That would be the Fisher guy in me coming out again.


----------



## basher (Nov 13, 2004)

JD822;1306496 said:


> To be corrected again,Sno-Way Series 26





91AK250;1306611 said:


> and the 6.2L f-150s do not have EPS so technically you could use a older kit on them.


I'd hesitate. Snoway says they will fit and have no lighting issues but Ford still says NO PLOW on 2001 Not on the electric assisting steering and they have never approved the 6.2L crew cab for a plow and that is the only way the 6.2 is available (crew cab.) If I was installing one on a 20011 it would be the 6.2L approved or not, the electric computer controlled steering makes me a little nervous.



Too Stroked;1306781 said:


> I said "_reputable _plow manufacturer."


That's not the Fisher guy that's ignorance. What experience do you have with anything besides Fisher???? Don't tell me you know a guy who's buddies sisters husband had issues. What does it require to be a reputable manufacturer in your eyes??? Have to be part of a multinational conglomerate focused on shareholder profits? part of a group of plows with interchangeable parts? Have most of the design work done better then 50 years ago? Base new models on purchased designs? Be painted yellow?


----------



## Triple L (Nov 1, 2005)

Sorry basher but your last post was a bit ........... So here I will remind everyone. How about a plow that actually works? (The entire mega lineup) LOL, or a mfg. That stands behind their product if and when it does break would be a great start! Or how about a mfg. That dosent make faulse claims of tried tested and true? I'm sure I'm not the only one with a terrible snoway experience and I would call them the furest thing from a reputable plow mfg as well!


----------



## basher (Nov 13, 2004)

Triple L;1307168 said:


> Sorry basher but your last post was a bit ........... So here I will remind everyone. How about a plow that actually works? (The entire mega lineup) LOL, or a mfg. That stands behind their product if and when it does break would be a great start! Or how about a mfg. That dosent make faulse claims of tried tested and true? I'm sure I'm not the only one with a terrible snoway experience and I would call them the furest thing from a reputable plow mfg as well!
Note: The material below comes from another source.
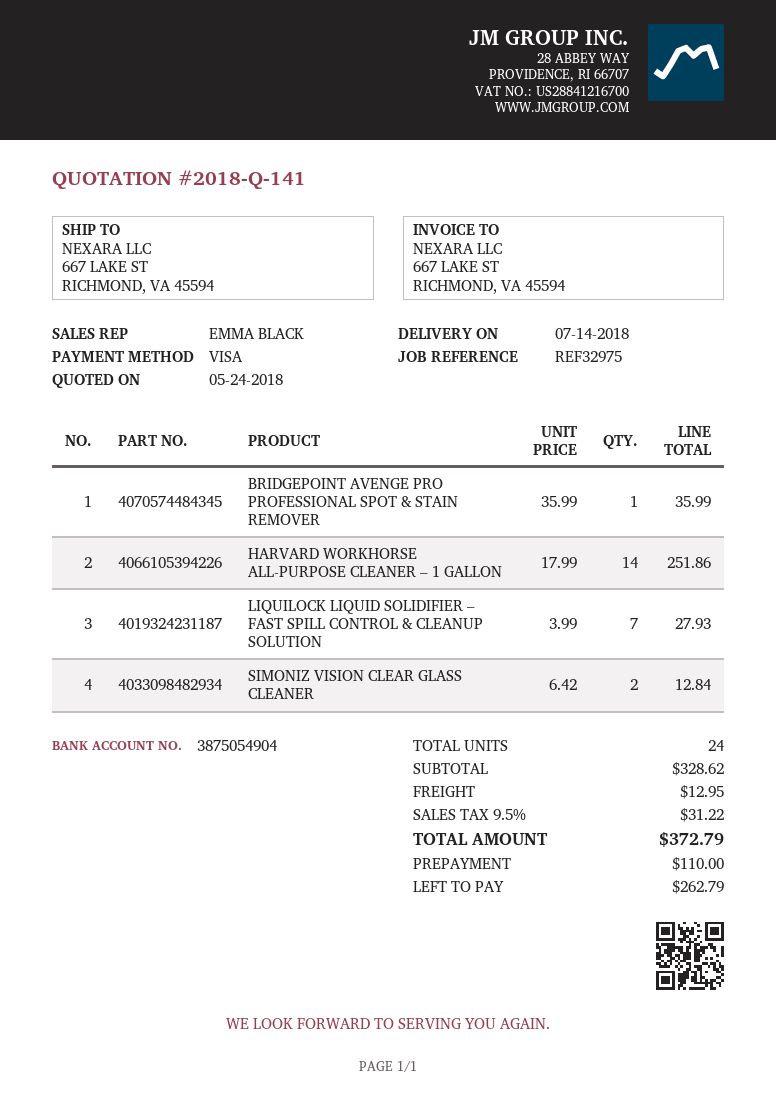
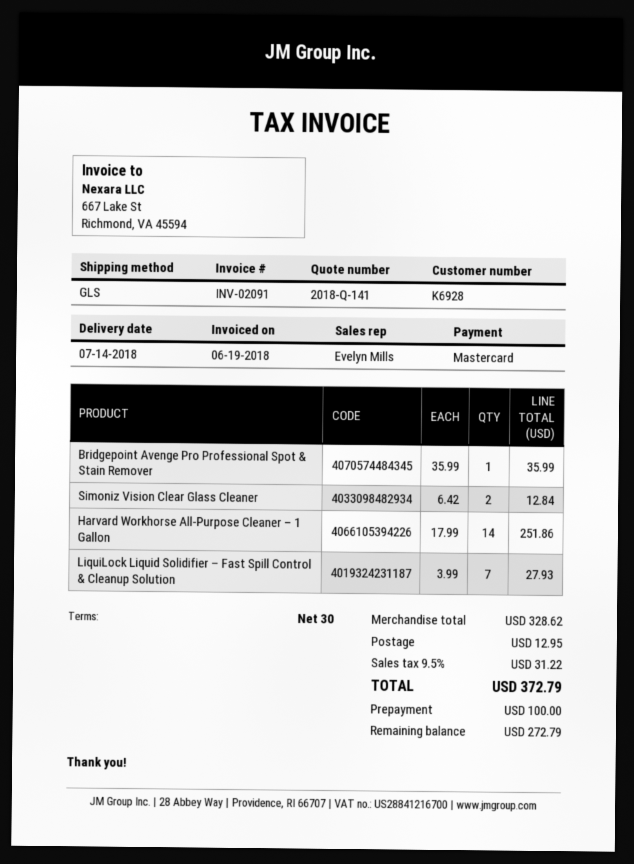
sales rep: EMMA BLACK -> Evelyn Mills
payment method: Visa -> Mastercard
deposit: 110.00 -> 100.00
balance: 262.79 -> 272.79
And I'll remind you; The Mega is a separate line that had first year issues but that many people have been happy with. Not everyone had your issues or attitude. Nor is Snoway the only one to ever have new release issues. If we are going to condemn an entire manufacturer lets condemn GMC for their 70/80s rust bucket or any of their other issues (breaking truck frames check the site for the fix, GMC wouldn't stand behind it, or transfer case issues and we won't even get into their line of early V6s) and their inability to manage a business without Government support and AMERICAN taxpayer subsidies. Not to pick onj GMC, Ford had rust buckets, Dodge had transmission issues. Then we could discuss the DD tornado "spreaders and their first couple years manufacture, or the Meyer spreaders of yesteryear. Be interesting to see how Boss fares with their new Monarch Pump systems (the one you trashed so badly when used on the Snoway) I'm sure if there are issues you will have excuses for them.

My point (if you missed it) was everybody makes mistakes, including you as you continue to insist on comparing apples to oranges a concept most systems disapprove of for honest comparison. Regardless of YOUR opinion Snoway has a line of very reputable plows with (at least in this country but we don't have to deal with GCDUKE) good support.


----------



## Triple L (Nov 1, 2005)

I agree with some points, it is funny tho how you talk about pickups having problems, and mention a few salters all of which I'm not disagreeing with, but you can't think of any other plow examples that have serious problems like snoway did... Its not monarchs problem snoway chose an underpowered poorly designed lift mechanism and morarch shouldn't be the one taking the heat IMO...


----------



## basher (Nov 13, 2004)

Going to defend the Canadians .huh  Just kidding :grin: But you would think you could depend on your Hydraulics supplier (whatever country they are made in) to have some insight into proper requirements. but I would not call this a Hydraulics supplier failure, that same pump works excellently in the 29R, a plow I wish you had gotten because it is everything (in a slightly smaller package) that we all (you included) hoped the Revolution would be. 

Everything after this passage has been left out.